To put it succinctly, while previous classical Chinese political philosophies insisted on rule by the virtuous for example, a meritocracy and a close association between morality and politics, Hanfei sees no difficulty in considering both the ruler and politics as amoral. When Han Emperor Wu took control of the state, he consulted scholars and officials to gain advice on how to govern.
Dong recommended the establishment of a Grand Academy taixue to train those who would serve the government in the skills they would need. Dong continued the emphases of Confucius and Mencius calling for rule by the meritorious and for the establishment of a humane ren government. A principal difference between Dong and Confucius and Mencius is that he attached more significance to the role of Heaven in validating policy and social structure as a transcendent power. Violation of the principles of Heaven would bring disturbances in the natural, human, and spiritual worlds.
Dong built his philosophy on a much heavier reliance on the transcendent than can be seen in Confucius, Mencius, or Xunzi. Rulers must follow the principles of Heaven and fulfill its mandate, or else disaster will follow. And yet, following Confucius, Dong insisted that in order to carry out the will of Heaven, a ruler must rely on education and the rites rather than punishment and killing.

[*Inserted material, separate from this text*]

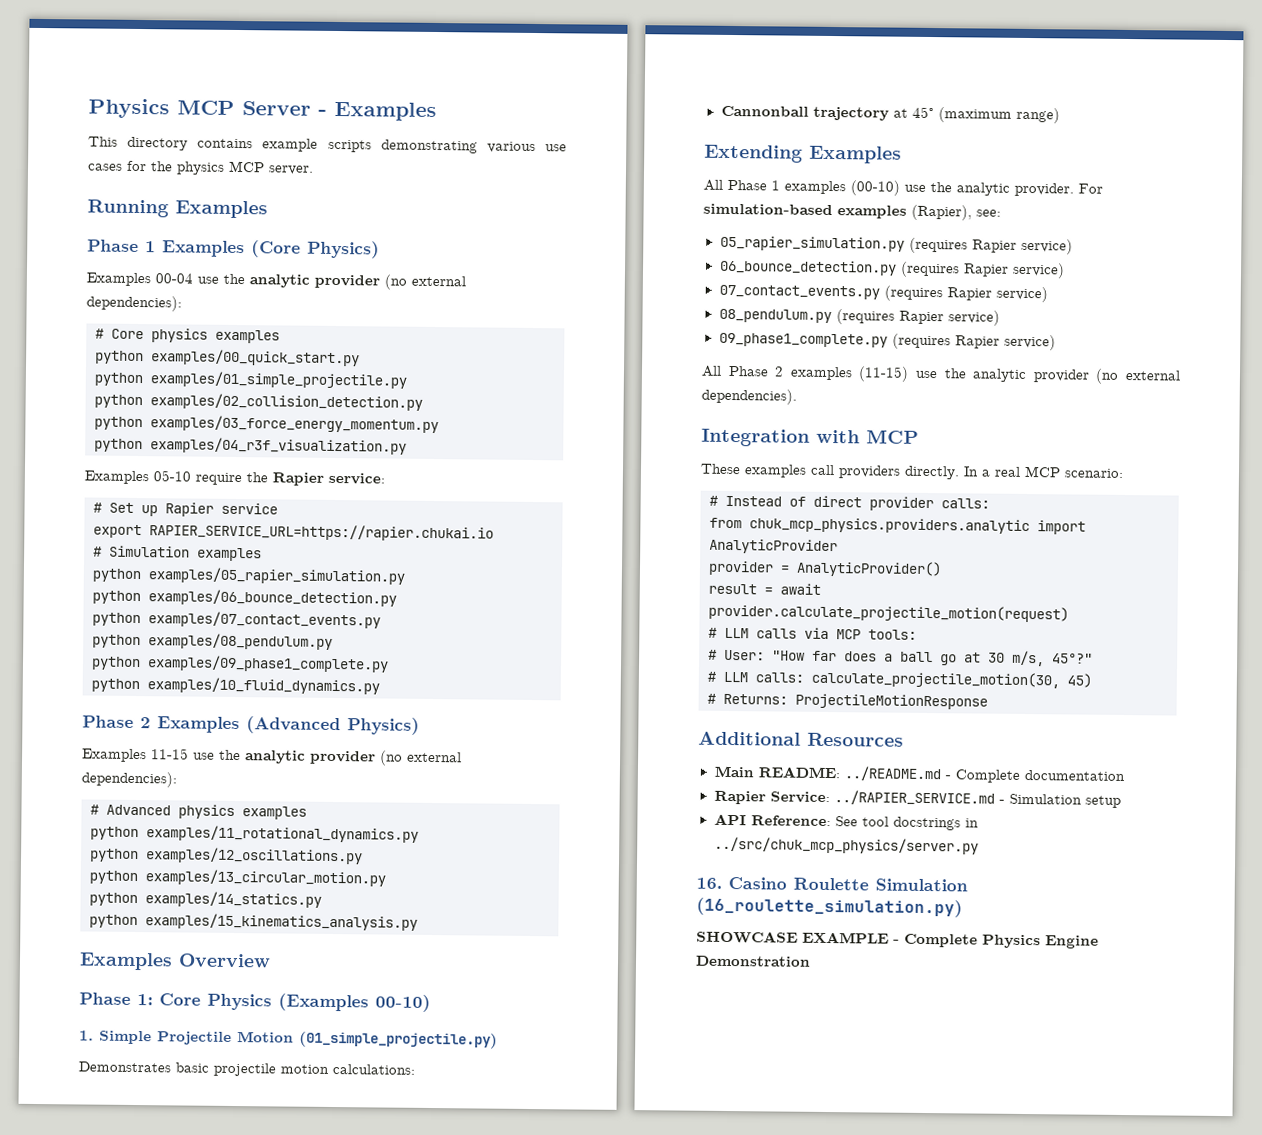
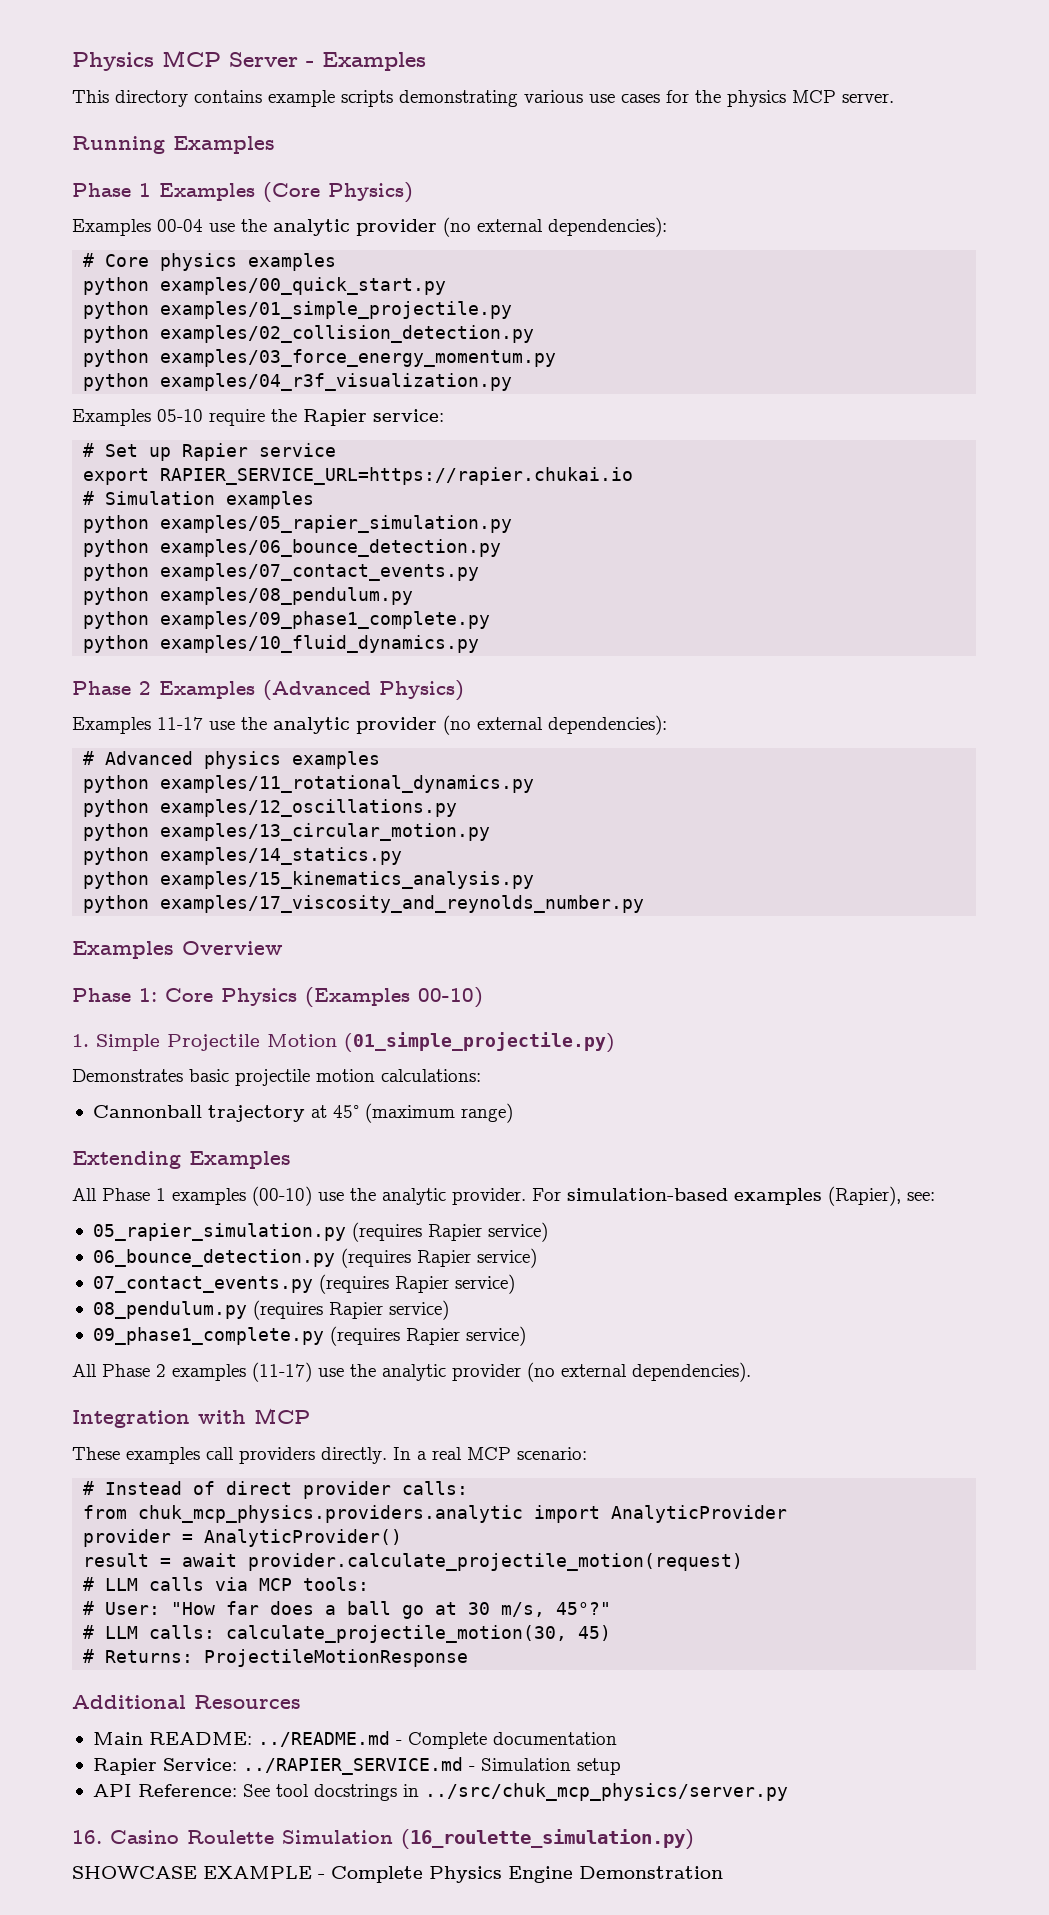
- Examples 11-15 use the analytic provider (no external dependencies):
+ Examples 11-17 use the analytic provider (no external dependencies):
+ python examples/17_viscosity_and_reynolds_number.py
- All Phase 2 examples (11-15) use the analytic provider (no external dependencies).
+ All Phase 2 examples (11-17) use the analytic provider (no external dependencies).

Applying the explanatory system of the five elemental phases, Dong wrote that rulers should practice, and the state should inculcate, the five virtues: humaneness ren , rightness yi , propriety li , wisdom zhi and loyalty xin. Dong believed strongly that all political activity should reflect the five phases. To be in accordance with these phases, he even called for a new calendar to be issued, colors of banners to be changed, monuments redesigned, and complete revision of other trappings of government.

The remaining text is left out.